Pendue à son bras, elle fit quelques pas. Confirma que cela allait. Quand elle tenta de le lâcher, Seth, d’autorité, maintint la main de la jeune fille autour de son bras. Ils leur fallut un moment pour rejoindre ainsi le château, tel un vieux couple en promenade. Fille s’excusa trois fois, cinq fois.
— Tu n’as pas à t‘excuser. J’exige trop de toi, le corps peut parfois nous lâcher. Nous exigeons trop de toi. Moi, ta Maîtresse. Toi aussi d'ailleurs.
Il avait insisté sur le « nous » et s’était tourné vers elle en évoquant Layna, mais elle ne releva pas.
— Pas de séance cet après-midi. Je veux que tu te reposes.
Elle protesta, mais il ne voulut rien entendre. Arrivés au château, il l'accompagna jusqu'à l'office. Ils étaient en retard bien sûr, les nerfs de Dwan étaient à fleur de peau, mais Seth ne lui laissa même pas le temps de prononcer un mot.
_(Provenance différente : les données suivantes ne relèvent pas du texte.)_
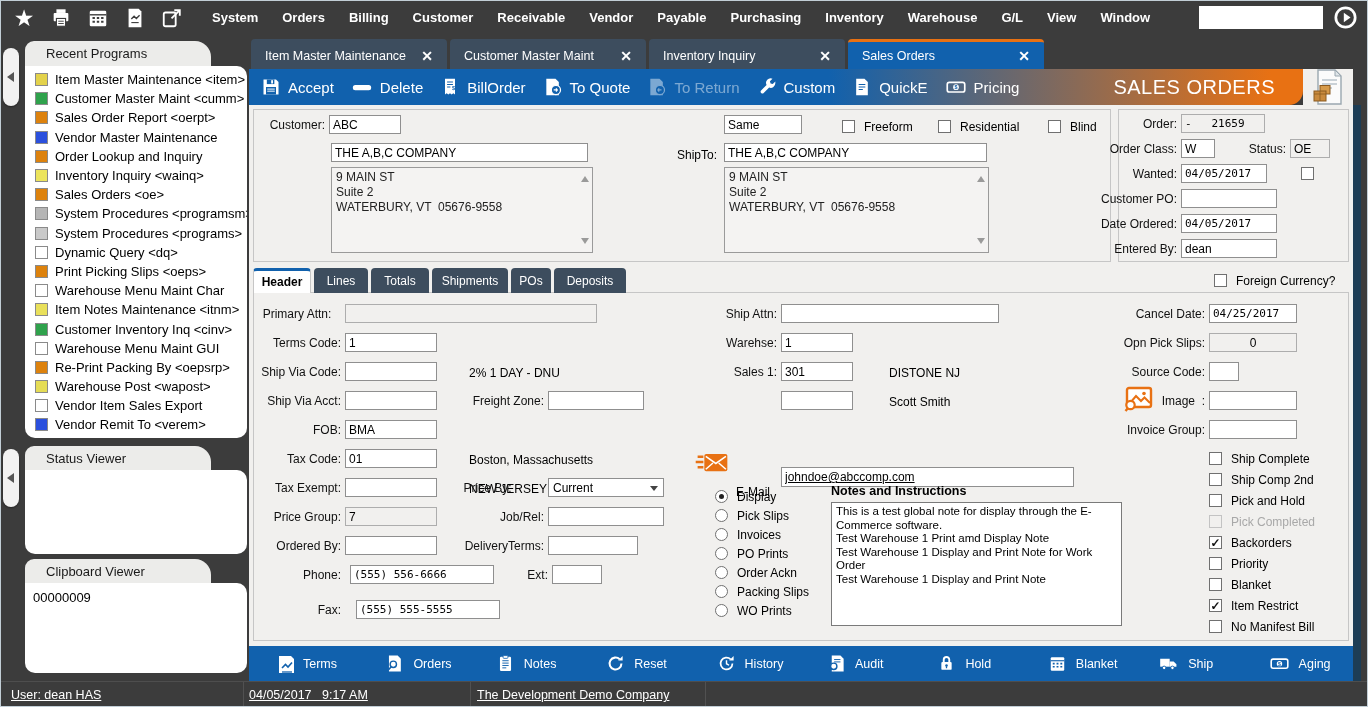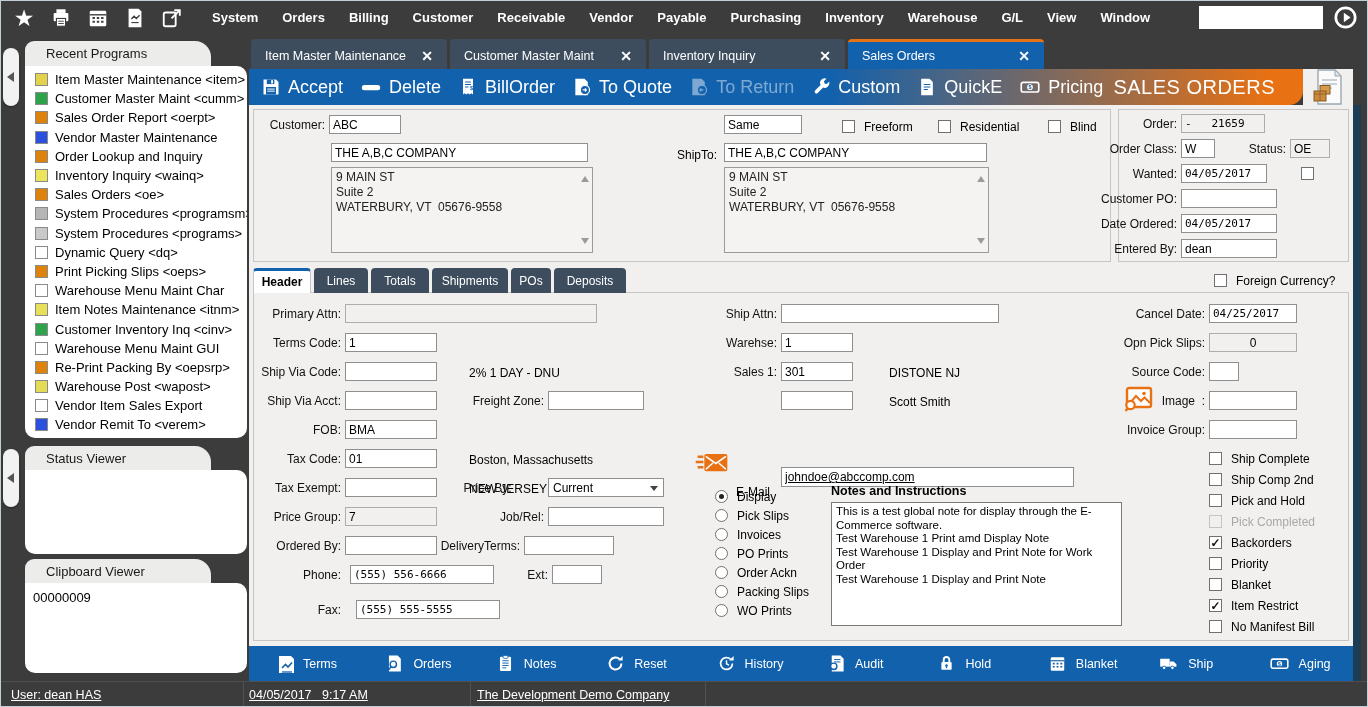--- a/index.html
+++ b/index.html
@@ -32,7 +32,7 @@
   
   .toolbar{position:absolute;left:248px;top:68px;width:1054px;height:36px;background:linear-gradient(90deg,#1161ad 55%,#e87113 97%);border-radius:0 0 14px 0;display:flex;align-items:center;padding-left:12px;}
   .tbtn{display:flex;align-items:center;gap:7px;margin-right:17px;cursor:pointer;}
-  .tbtn span.lab{color:#fff;font-size:18px;white-space:nowrap;}
+  .tbtn span.lab{color:#fff;font-size:15px;white-space:nowrap;}
   .tbtn[data-disabled]{opacity:.45;}
   .banner{position:absolute;right:28px;top:0;height:36px;display:flex;align-items:center;color:#fff;font-size:20px;letter-spacing:.5px;}
   .iconarea{position:absolute;left:1302px;top:68px;width:50px;height:36px;background:#f1f0ee;display:flex;align-items:center;justify-content:center;}

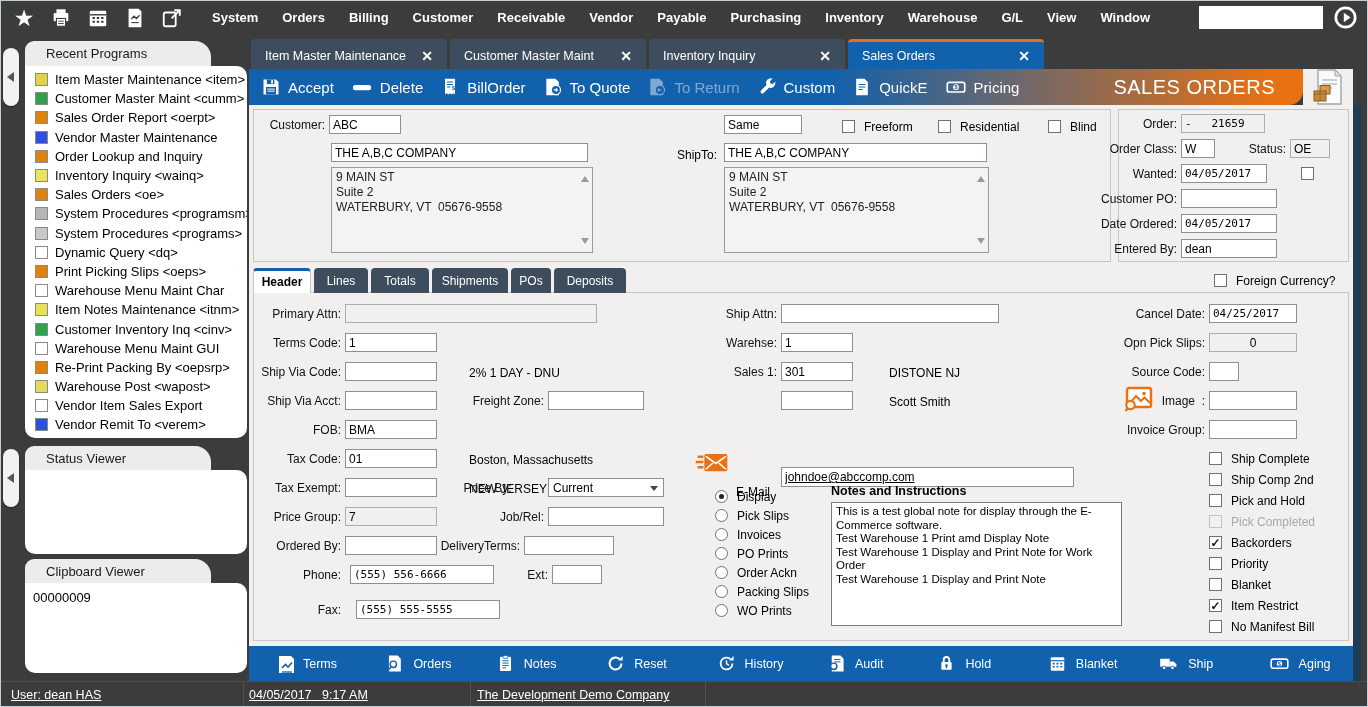--- a/index.html
+++ b/index.html
@@ -418,7 +418,7 @@
   <div class="gbox" style="left:252px;top:291px;width:1096px;height:349px;"></div>
 
   <div class="row" style="left:252px;top:303px;">
-      <span class="lb" style="width:88px;">Primary Attn:</span>
+      <span class="lb" style="width:88px;text-align:center;">Primary Attn:</span>
       <input class="in ro" style="width: 252px;" value="">
     </div>
   <div class="row" style="left:252px;top:332px;">

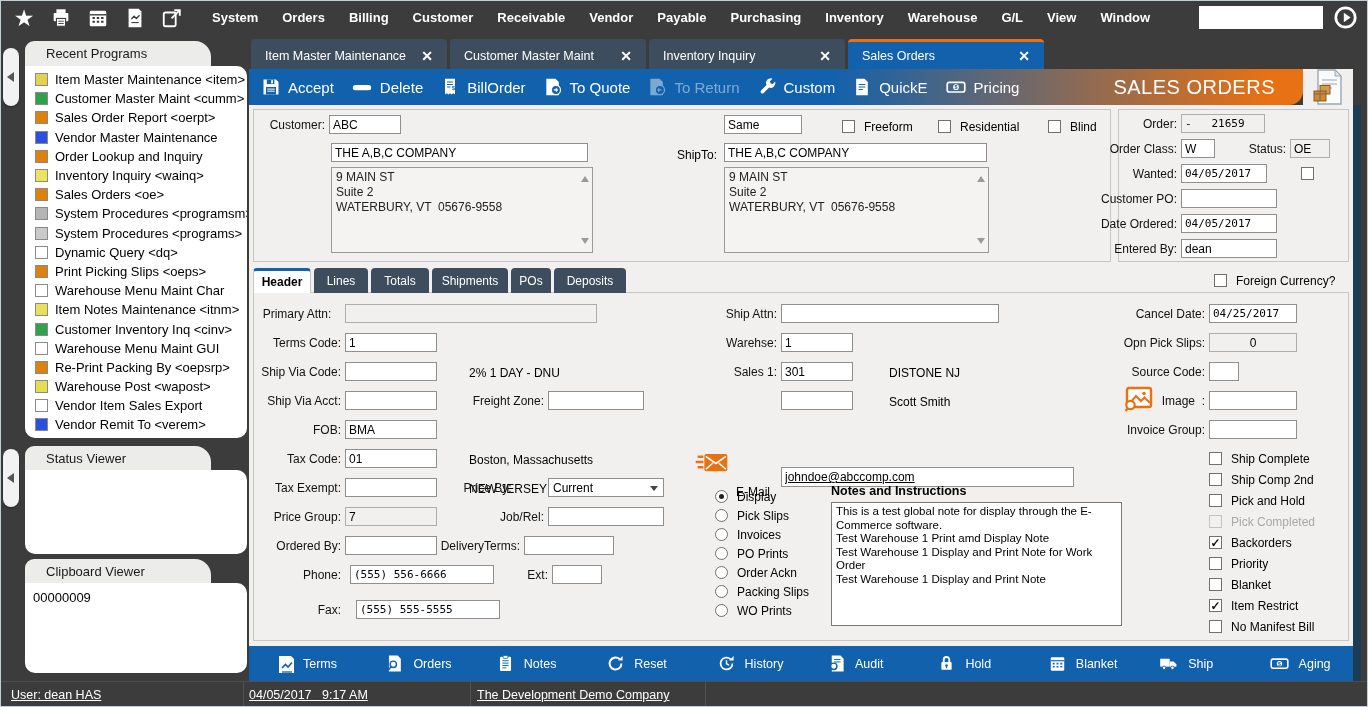--- a/index.html
+++ b/index.html
@@ -470,7 +470,7 @@
       <span class="lb" style="width:88px;">Ordered By:</span>
       <input class="in" style="width: 92px;" value="">
     </div>
-  <div class="row" style="left:406px;top:535px;">
+  <div class="row" style="left:430px;top:535px;">
       <span class="lb" style="width:113px;">DeliveryTerms:</span>
       <input class="in" style="width: 90px;" value="">
     </div>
— Elle doit se reposer, lança-t-il.
Dwan n'ajouta rien, de toute manière il avait déjà envoyé Aurore. Seth saisit les mains de Fille entre les siennes.
— Va. Et repose-toi, je ne veux pas te voir cette après-midi ni demain matin. Nous reprendrons demain après le déjeuner.
Elle n'avait pas fière allure dans sa tunique déchirée et trempée par la neige maintenant fondue, mais esquissa un pâle sourire de remerciement. Dwan assaillit le Maître d'armes de question, mais ce dernier ne l'écoutait ni même ne l'entendait. Il tourna les talons et quitta l'office, laissant la petite aux bons soins du gros homme.